Data to process -
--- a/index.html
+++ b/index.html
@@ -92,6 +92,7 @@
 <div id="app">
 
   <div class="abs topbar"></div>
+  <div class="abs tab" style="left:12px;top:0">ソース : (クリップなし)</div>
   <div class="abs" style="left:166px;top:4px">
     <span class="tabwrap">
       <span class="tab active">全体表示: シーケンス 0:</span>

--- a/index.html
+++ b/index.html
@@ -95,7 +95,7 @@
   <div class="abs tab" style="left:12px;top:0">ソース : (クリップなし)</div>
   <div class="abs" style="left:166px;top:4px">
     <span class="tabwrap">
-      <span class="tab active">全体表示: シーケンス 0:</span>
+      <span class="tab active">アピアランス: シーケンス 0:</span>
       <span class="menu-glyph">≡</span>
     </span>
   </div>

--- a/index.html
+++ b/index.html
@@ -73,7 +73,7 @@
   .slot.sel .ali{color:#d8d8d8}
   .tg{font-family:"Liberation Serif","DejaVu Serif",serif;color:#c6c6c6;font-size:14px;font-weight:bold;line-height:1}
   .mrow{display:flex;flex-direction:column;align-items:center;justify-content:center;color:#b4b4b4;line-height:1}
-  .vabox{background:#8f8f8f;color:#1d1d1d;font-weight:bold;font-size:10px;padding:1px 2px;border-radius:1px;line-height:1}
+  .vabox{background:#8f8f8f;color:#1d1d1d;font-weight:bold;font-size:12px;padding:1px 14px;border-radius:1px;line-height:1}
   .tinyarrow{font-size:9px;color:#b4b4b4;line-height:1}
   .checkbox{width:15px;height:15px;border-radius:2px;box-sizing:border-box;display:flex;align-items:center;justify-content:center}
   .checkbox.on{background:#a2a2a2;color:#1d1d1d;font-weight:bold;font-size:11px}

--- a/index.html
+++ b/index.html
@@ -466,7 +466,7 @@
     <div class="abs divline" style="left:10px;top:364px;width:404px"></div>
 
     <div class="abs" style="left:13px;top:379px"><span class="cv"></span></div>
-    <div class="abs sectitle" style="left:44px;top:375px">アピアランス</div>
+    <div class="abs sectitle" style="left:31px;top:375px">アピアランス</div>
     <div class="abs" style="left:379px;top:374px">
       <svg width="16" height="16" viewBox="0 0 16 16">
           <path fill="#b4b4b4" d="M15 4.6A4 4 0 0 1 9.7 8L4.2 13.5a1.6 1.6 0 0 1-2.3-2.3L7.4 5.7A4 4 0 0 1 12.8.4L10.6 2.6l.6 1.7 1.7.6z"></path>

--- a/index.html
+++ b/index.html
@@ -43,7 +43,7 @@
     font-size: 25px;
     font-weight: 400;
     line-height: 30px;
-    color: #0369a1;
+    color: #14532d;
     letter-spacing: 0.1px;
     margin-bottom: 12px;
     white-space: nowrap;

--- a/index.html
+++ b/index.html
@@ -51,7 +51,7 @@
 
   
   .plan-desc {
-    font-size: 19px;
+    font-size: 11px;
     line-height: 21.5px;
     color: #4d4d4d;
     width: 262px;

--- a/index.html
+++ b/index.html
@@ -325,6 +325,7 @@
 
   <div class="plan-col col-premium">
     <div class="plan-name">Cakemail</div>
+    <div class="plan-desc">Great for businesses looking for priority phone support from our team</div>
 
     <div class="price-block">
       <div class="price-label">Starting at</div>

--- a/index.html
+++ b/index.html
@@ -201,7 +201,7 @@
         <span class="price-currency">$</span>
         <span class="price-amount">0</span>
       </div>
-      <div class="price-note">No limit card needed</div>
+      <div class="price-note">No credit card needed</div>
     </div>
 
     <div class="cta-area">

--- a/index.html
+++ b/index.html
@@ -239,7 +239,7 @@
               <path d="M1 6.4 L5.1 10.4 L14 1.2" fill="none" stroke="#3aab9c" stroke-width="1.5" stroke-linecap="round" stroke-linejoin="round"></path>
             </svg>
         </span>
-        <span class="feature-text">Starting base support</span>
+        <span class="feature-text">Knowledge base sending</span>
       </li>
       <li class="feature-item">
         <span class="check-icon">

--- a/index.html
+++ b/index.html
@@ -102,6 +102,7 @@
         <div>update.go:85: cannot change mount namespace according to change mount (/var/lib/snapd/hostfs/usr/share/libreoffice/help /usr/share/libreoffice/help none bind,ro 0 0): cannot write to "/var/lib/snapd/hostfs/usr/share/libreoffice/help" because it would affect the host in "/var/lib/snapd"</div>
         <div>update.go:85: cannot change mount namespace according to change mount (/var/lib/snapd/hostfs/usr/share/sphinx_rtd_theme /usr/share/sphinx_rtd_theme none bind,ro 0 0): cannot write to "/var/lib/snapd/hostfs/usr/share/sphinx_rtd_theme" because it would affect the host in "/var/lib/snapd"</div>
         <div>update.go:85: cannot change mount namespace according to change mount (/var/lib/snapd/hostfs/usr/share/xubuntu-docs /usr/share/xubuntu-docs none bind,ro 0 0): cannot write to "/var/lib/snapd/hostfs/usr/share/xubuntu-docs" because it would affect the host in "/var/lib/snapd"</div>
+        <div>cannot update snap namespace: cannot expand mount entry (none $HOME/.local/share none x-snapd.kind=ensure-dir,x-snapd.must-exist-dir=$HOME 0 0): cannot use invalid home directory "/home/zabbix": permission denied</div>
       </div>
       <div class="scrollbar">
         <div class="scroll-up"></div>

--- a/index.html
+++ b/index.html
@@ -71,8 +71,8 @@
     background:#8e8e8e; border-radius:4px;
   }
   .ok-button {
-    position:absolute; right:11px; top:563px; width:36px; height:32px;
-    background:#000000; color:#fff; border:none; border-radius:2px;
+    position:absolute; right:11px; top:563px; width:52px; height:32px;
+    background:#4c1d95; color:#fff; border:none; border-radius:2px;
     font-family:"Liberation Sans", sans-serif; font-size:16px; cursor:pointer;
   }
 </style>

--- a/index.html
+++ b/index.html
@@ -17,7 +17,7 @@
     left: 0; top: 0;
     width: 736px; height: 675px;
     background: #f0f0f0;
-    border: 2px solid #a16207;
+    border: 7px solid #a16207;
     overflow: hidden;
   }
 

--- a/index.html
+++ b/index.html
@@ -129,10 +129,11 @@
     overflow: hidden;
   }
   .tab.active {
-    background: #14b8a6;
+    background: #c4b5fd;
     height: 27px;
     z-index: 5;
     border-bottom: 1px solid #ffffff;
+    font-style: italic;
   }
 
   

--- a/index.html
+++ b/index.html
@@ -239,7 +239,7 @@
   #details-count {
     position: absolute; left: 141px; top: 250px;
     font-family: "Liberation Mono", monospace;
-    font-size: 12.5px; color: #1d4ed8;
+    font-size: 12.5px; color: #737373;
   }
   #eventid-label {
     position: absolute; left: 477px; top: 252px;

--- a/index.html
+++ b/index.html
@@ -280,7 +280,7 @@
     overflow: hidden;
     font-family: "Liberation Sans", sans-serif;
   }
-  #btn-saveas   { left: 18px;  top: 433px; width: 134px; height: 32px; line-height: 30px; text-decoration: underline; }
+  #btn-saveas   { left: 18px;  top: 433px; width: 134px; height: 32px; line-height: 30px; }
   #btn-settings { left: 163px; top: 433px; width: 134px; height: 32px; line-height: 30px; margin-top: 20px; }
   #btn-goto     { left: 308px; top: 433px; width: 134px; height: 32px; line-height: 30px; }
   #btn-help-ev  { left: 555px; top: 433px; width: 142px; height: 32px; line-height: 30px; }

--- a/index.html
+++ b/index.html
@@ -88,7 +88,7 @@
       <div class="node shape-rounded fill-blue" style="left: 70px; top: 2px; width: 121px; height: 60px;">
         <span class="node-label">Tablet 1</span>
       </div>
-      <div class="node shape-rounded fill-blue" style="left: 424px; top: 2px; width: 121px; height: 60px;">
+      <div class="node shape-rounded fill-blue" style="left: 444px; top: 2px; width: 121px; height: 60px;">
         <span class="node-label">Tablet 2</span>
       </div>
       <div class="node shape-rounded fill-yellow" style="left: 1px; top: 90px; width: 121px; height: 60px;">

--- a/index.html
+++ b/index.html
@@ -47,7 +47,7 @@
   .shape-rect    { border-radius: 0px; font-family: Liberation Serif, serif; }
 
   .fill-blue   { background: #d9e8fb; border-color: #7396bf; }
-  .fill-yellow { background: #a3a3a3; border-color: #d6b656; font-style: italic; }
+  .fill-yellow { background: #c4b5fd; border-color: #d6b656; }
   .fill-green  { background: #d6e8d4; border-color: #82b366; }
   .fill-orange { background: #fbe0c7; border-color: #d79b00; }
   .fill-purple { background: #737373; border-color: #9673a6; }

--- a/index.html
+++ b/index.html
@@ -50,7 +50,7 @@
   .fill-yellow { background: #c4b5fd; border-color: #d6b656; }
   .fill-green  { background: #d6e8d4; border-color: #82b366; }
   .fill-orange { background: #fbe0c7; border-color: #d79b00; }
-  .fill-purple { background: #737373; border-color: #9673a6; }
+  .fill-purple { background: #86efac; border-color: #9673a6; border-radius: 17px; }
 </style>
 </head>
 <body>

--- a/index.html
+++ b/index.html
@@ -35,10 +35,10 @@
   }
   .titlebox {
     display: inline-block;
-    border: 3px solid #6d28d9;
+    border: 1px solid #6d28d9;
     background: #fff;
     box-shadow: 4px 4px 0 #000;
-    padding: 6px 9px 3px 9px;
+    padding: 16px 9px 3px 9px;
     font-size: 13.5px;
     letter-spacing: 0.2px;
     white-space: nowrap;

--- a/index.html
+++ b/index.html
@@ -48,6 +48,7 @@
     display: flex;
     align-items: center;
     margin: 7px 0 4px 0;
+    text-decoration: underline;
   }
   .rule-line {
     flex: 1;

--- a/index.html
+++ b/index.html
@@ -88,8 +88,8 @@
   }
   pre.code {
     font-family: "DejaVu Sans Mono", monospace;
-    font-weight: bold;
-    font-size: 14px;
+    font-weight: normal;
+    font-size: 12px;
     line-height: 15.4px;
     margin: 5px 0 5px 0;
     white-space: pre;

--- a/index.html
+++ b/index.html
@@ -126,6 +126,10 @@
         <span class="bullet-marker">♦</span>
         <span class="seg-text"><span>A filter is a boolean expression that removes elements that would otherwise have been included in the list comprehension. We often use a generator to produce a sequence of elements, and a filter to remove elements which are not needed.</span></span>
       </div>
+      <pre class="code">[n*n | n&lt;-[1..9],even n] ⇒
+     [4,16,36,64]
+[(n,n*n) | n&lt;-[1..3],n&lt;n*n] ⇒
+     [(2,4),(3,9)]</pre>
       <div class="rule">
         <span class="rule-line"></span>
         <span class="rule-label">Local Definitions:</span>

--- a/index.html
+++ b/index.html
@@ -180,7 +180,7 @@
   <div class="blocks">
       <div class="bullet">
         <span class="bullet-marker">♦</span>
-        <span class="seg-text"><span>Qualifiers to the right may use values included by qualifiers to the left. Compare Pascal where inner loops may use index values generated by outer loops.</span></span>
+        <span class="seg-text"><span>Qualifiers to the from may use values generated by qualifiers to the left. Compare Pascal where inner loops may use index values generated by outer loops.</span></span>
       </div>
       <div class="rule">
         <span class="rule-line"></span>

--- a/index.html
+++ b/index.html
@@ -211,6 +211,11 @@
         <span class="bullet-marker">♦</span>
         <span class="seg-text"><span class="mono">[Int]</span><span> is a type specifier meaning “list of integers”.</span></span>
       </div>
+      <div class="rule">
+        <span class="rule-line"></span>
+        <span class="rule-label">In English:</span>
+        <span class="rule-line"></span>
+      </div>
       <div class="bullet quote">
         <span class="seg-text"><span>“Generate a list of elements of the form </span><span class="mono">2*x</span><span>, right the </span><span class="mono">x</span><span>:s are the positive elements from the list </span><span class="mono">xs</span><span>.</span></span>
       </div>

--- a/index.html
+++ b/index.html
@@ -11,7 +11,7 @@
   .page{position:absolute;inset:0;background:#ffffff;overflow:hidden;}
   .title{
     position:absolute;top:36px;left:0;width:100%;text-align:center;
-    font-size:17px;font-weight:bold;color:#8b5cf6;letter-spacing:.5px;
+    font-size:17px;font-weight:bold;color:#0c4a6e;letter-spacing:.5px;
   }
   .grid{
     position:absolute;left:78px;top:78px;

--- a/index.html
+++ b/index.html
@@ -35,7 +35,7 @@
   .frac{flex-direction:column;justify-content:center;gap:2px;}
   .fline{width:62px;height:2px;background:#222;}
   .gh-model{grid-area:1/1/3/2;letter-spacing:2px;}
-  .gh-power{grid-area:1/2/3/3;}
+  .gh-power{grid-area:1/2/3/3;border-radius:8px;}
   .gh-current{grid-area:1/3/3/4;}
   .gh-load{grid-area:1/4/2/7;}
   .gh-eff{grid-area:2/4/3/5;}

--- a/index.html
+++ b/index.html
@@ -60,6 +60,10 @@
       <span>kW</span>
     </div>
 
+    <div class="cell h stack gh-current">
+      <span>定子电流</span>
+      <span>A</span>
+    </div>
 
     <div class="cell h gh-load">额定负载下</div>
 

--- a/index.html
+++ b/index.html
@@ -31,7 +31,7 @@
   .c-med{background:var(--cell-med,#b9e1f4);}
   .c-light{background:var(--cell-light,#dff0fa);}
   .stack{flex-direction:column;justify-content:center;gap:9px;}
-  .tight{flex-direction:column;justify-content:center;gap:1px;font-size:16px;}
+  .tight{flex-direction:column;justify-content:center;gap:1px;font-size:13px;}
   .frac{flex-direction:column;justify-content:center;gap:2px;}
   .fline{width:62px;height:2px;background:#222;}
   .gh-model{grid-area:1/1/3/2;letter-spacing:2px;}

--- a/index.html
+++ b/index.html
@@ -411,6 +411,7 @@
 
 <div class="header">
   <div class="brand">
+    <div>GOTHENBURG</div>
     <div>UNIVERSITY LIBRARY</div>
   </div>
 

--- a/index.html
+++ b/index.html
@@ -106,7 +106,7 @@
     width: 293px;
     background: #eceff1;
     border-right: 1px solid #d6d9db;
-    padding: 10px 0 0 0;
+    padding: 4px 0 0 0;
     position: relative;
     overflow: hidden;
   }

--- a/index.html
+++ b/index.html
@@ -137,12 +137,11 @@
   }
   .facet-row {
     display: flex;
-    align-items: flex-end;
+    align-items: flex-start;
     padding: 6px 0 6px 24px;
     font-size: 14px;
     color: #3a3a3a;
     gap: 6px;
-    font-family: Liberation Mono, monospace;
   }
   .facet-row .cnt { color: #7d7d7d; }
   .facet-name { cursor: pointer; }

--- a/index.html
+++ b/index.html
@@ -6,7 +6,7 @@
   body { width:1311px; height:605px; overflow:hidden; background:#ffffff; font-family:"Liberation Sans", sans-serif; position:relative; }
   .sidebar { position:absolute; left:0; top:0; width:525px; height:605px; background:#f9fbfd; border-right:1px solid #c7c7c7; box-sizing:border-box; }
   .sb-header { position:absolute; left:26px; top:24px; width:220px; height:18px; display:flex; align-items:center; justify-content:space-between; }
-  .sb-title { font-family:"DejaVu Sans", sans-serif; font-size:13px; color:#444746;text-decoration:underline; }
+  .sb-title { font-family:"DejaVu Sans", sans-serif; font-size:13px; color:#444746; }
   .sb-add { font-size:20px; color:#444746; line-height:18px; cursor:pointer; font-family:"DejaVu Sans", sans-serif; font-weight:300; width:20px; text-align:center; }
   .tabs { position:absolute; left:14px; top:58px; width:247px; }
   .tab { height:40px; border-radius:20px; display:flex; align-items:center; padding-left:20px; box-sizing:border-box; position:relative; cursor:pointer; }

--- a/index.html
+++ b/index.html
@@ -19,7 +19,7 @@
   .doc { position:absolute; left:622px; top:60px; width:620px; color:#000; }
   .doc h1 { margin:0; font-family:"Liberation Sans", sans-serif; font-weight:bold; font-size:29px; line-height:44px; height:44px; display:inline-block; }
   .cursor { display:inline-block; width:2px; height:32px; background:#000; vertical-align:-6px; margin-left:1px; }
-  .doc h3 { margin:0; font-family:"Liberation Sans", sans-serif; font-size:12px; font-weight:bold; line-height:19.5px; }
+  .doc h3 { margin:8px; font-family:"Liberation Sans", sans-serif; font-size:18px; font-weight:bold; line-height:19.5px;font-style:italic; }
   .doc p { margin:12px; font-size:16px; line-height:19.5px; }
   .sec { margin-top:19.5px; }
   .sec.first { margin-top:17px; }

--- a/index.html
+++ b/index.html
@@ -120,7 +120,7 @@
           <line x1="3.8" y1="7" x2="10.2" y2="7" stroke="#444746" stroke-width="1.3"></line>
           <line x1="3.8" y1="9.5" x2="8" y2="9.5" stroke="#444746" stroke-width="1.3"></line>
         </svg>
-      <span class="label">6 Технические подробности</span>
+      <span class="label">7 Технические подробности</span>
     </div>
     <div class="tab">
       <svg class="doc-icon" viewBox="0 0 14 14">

Work to be completed - Write out the listing exactly from its first line to the line containing "-73,7 +73,7 @@". Both of those lines belong in the answer.

Response to the exercise -
--- a/index.html
+++ b/index.html
@@ -92,6 +92,7 @@
 <div id="app">
 
   <div class="abs topbar"></div>
+  <div class="abs tab" style="left:12px;top:0">ソース : (クリップなし)</div>
   <div class="abs" style="left:166px;top:4px">
     <span class="tabwrap">
       <span class="tab active">全体表示: シーケンス 0:</span>

--- a/index.html
+++ b/index.html
@@ -95,7 +95,7 @@
   <div class="abs tab" style="left:12px;top:0">ソース : (クリップなし)</div>
   <div class="abs" style="left:166px;top:4px">
     <span class="tabwrap">
-      <span class="tab active">全体表示: シーケンス 0:</span>
+      <span class="tab active">アピアランス: シーケンス 0:</span>
       <span class="menu-glyph">≡</span>
     </span>
   </div>

--- a/index.html
+++ b/index.html
@@ -73,7 +73,7 @@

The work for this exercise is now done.